Ich bin mal wieder in der Einrichtung mit der Kantine und gehe fast jeden Mittag essen. Es ist jedes Mal wieder aufregend, was mich erwartet. Ich habe mittlerweile eine Strategie entwickelt. Zunächst schaue ich draußen auf den Essensplan, was es theoretisch gibt. Dann gehe ich hinein und sehe mir im Eingangsbereich die Essen in natura an. Fast jeden Tag kommt ein Überraschungsgericht dazu.
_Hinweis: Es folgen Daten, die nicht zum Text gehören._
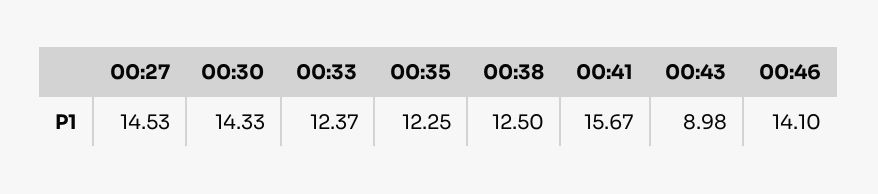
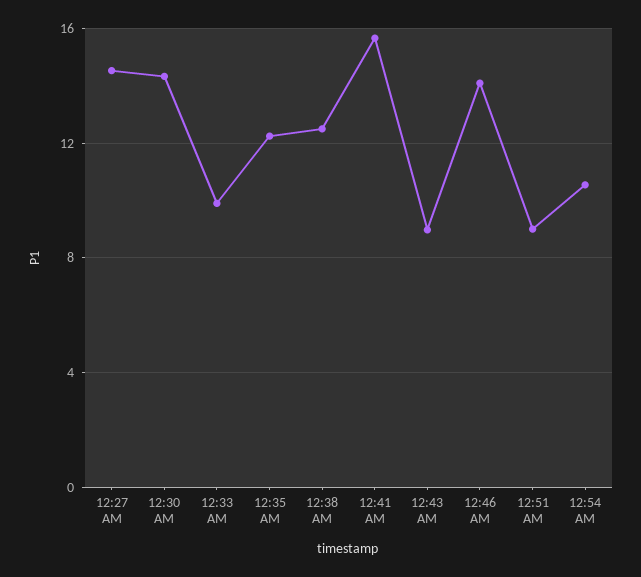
00:33: 12.37 -> 10
12:51 AM: none -> 9
12:54 AM: none -> 10.5

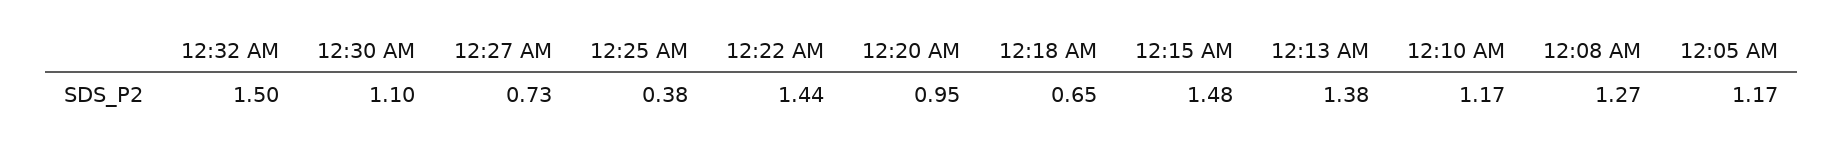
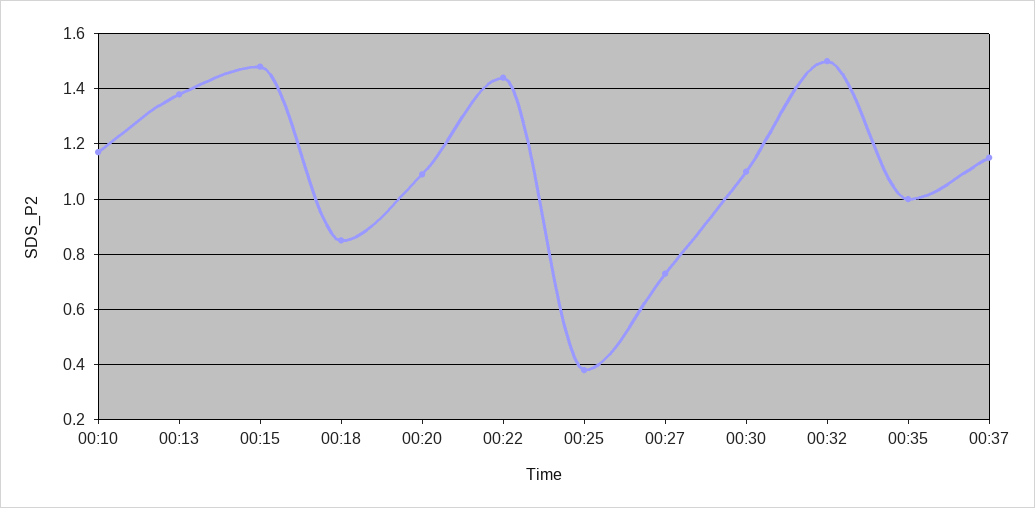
12:20 AM: 0.95 -> 1.1
12:18 AM: 0.65 -> 0.85
12:08 AM: 1.27 -> none
12:05 AM: 1.17 -> none
00:35: none -> 1
00:37: none -> 1.15

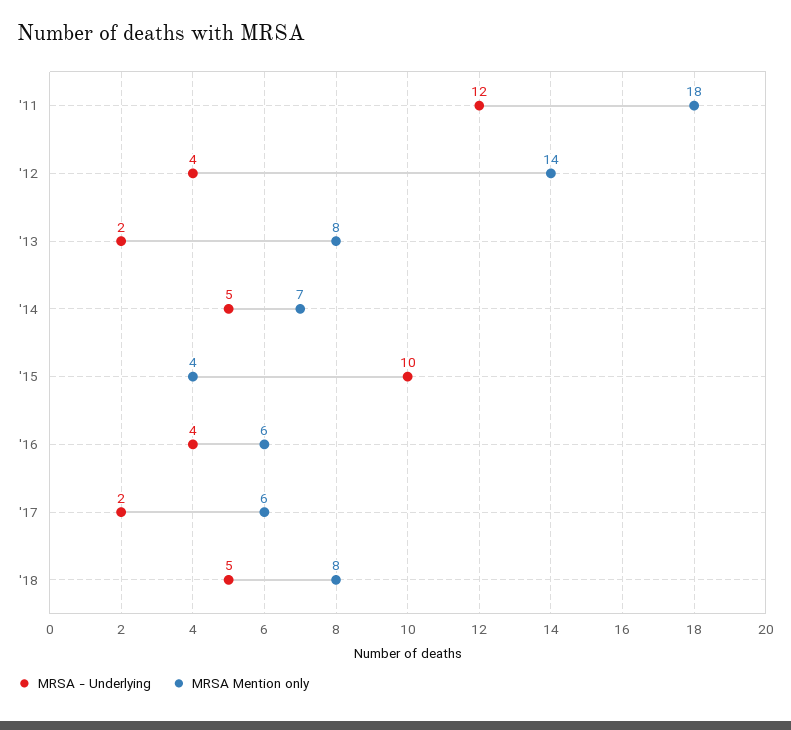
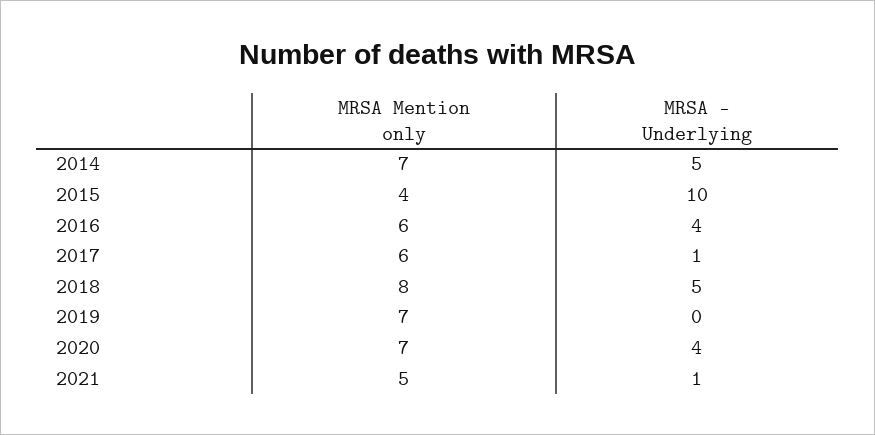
MRSA - Underlying, '11: 12 -> none
MRSA Mention only, '11: 18 -> none
MRSA - Underlying, '12: 4 -> none
MRSA Mention only, '12: 14 -> none
MRSA - Underlying, '13: 2 -> none
MRSA Mention only, '13: 8 -> none
MRSA - Underlying, '17: 2 -> 1
MRSA Mention only, 2019: none -> 7
MRSA - Underlying, 2019: none -> 0
MRSA Mention only, 2020: none -> 7
MRSA - Underlying, 2020: none -> 4
MRSA Mention only, 2021: none -> 5
MRSA - Underlying, 2021: none -> 1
Das nennt sich dann „Tipp des Tages“ und ist oft ein Konglomerat aus all dem, was es bei den Einzelgerichten gibt. In der Schlange stehend lasse ich Revue passieren, was ich gelesen und gesehen habe, wie es riecht und natürlich befrage ich meinen Bauch. Erst dann treffe ich todesmutig meine Entscheidung. Ganz vorsichtig probiere ich die einzelnen Komponenten auf dem Teller und bin meist positiv überrascht, weil es besser schmeckt, als es aussieht. Oft erfüllt es meine geschmacklichen Erwartungen. Nur zwei Mal war ich wirklich enttäuscht und habe den Teller fast unberührt zurück gebracht. Das konnte ich meinen Geschmacksnerven dann doch nicht antun.
Noch 2 Wochen habe ich die Möglichkeit, das Abenteuer „Kantine“ zu genießen.